RUN_NAME = 'training-run'
RUN_SCRIPT = f'{RUN_NAME}.py'
%%writefile {RUN_SCRIPT}
import json
import os
import torch
import torchvision
import time
import torchvision.transforms as transforms
import torch.optim as optim
import torch.nn as nn
import torch.nn.functional as F
import torchvision.models as models
class Net(nn.Module):
def __init__(self):
super().__init__()
#Preload resnet.

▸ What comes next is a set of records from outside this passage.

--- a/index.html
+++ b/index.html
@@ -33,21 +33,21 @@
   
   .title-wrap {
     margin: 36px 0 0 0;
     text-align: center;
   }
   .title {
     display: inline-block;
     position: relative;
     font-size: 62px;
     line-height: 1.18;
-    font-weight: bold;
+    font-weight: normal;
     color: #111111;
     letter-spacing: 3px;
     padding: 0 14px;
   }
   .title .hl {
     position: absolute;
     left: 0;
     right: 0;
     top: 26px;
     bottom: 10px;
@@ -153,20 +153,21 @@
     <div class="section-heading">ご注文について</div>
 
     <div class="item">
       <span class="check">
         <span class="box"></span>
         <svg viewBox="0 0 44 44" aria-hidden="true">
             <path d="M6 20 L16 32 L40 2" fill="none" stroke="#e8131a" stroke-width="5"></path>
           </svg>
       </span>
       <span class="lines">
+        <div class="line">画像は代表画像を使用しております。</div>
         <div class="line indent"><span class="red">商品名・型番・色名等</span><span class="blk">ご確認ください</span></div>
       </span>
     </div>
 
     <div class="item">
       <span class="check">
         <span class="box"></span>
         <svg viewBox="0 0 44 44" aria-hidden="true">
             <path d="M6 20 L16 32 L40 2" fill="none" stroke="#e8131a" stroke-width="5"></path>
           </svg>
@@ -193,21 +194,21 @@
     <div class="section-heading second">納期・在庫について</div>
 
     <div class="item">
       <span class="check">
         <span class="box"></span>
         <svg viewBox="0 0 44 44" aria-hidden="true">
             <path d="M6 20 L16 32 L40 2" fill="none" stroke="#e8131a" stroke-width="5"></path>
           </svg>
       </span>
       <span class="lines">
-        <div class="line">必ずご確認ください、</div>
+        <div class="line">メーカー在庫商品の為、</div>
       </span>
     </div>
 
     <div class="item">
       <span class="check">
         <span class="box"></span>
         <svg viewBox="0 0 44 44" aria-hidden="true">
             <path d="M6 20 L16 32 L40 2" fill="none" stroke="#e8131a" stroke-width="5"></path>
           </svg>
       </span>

Supress logs while importing
self.model = models.resnet50(weights='ResNet50_Weights.DEFAULT', progress = False)
self.loss = nn.CrossEntropyLoss()
#Apply our optimizer
self.optimizer = optim.SGD(self.model.parameters(), lr = 0.01, momentum = 0.9)
def forward(self, x, target=None):
x = self.model(x)
if self.training:
loss = self.loss(x, target)
loss.backward()
self.optimizer.step()
self.optimizer.zero_grad()
return x, loss
else:
return x
def train(training_data, parameters, context):
# Check the availability of a GPU (this tutorial focuses on a CPU instance,
# but can be extended to run on a GPU instance)
print(torch.cuda.is_available())
device = torch.device("cuda:0" if torch.cuda.is_available() else "cpu")
# Get batch size from input parameters
batch_size = parameters['batch_size']
epochs = int(parameters['epochs'])
print(f"Unpacked parameters {parameters}")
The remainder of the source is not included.